Negara Khilafah akan memberikan pemenuhan dan pelayanan dengan fasilitas pendidikan yang terbaik dengan melandaskan pada prinsip-prinsip seperti: Pertama, tujuan pendidikan adalah membentuk kepribadian Islam (Syakhshiyah Islamiah) dan membekalinya dengan ilmu dan pengetahuan yang berhubungan dengan masalah kehidupan. Kedua, seluruh pembiayaan pendidikan di negara Khilafah diambil dari baitulmal, yakni dari pos fai dan kharaj serta pos milkiyyah 'amah. Ketiga, akses pendidikan gratis dari jenjang pendidikan dasar hingga pendidikan tinggi bagi seluruh rakyat negara Khilafah. Keempat, Negara menyediakan perpustakaan, laboratorium, dan sarana ilmu pengetahuan lainnya, di samping gedung-gedung sekolah dan universitas untuk memberi kesempatan bagi rakyat yang ingin melanjutkan penelitian dalam berbagai cabang pengetahuan. Kelima, negara membangun infrastruktur publik yang merata di seluruh wilayah hingga ke pelosok negeri. Jika infrastruktur publik sudah tersedia dan memadai, tidak akan ada kisah sedih anak-anak sekolah menyeberang sungai deras dengan seutas tali panjang sebagai jembatan mereka.

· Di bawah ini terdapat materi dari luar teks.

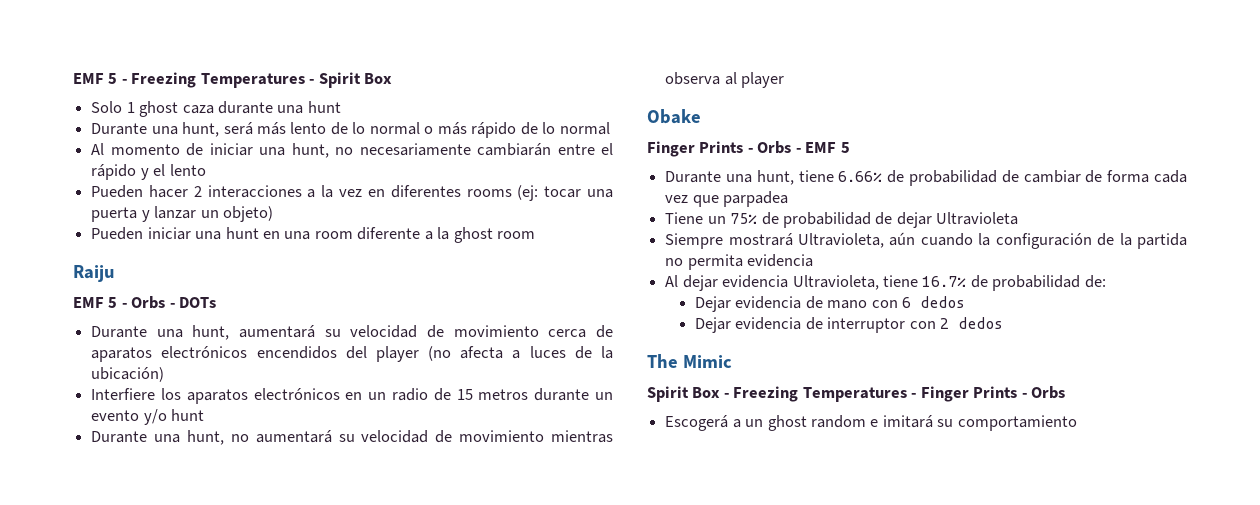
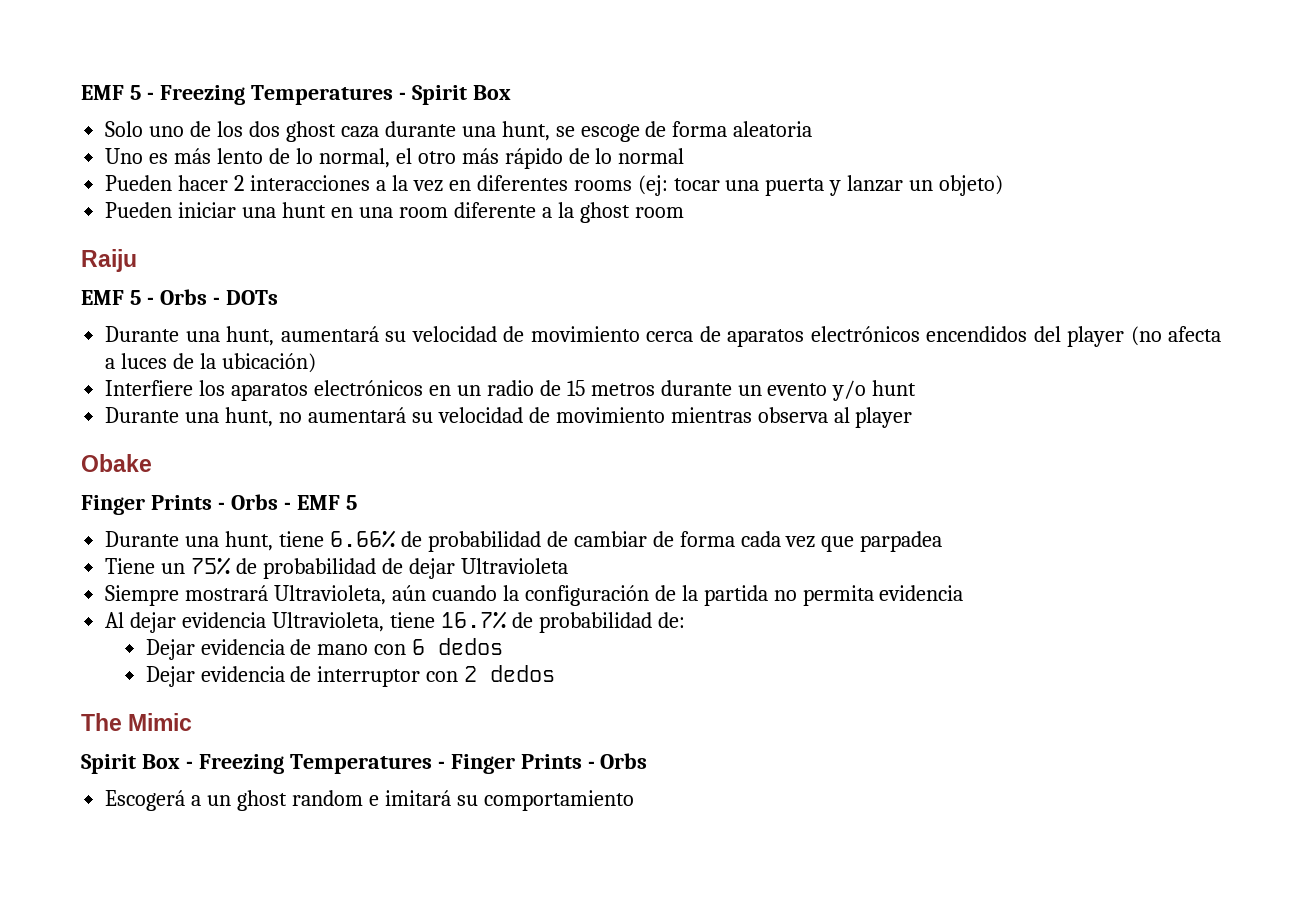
- Solo 1 ghost caza durante una hunt
- Durante una hunt, será más lento de lo normal o más rápido de lo normal
+ Solo uno de los dos ghost caza durante una hunt, se escoge de forma aleatoria
+ Uno es más lento de lo normal, el otro más rápido de lo normal
- Al momento de iniciar una hunt, no necesariamente cambiarán entre el rápido y el lento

Begitulah Khilafah akan mengambil alih dalam penanganan masalah pendidikan bagi generasi bangsanya yakni sebagai penyelenggara pendidikan dengan melakukan apa saja yang dapat mewujudkan terpenuhinya hak pendidikan untuk setiap anak, kenyamanan mereka selama bersekolah, dan kesejahteraan para tenaga pendidik. Semua itu terpenuhi dan terjamin agar sistem pendidikan Islam benar-benar berjalan secara optimal dalam menciptakan generasi bertakwa, cerdas, dan bermanfaat ilmunya bagi kemaslahatan hidup manusia. 

Dengan demikian sudah dapat dipastikan bahwa arah Negara ini bagaimana kedepannya jika sudah sangat stabil sekali berlangsung sistem pendidikan di bawah naungan Khilafah yakni pasti akan berkembang dan menjadi maju pesat dari negara-negara lainnya. Negara Khilafahlah yang akan memimpin negara-negara kafir kedepannya. Karena negara yang maju itu terlahir dari generasi yang berkualitas begitu pula sebaliknya generasi yang unggul akan didapatkan dari pendidikan yang berkualitas pula. Itu hanya dapat terwujud bila sistem pendidikan Islam diterapkan. 
Waallahua'lam bishawab.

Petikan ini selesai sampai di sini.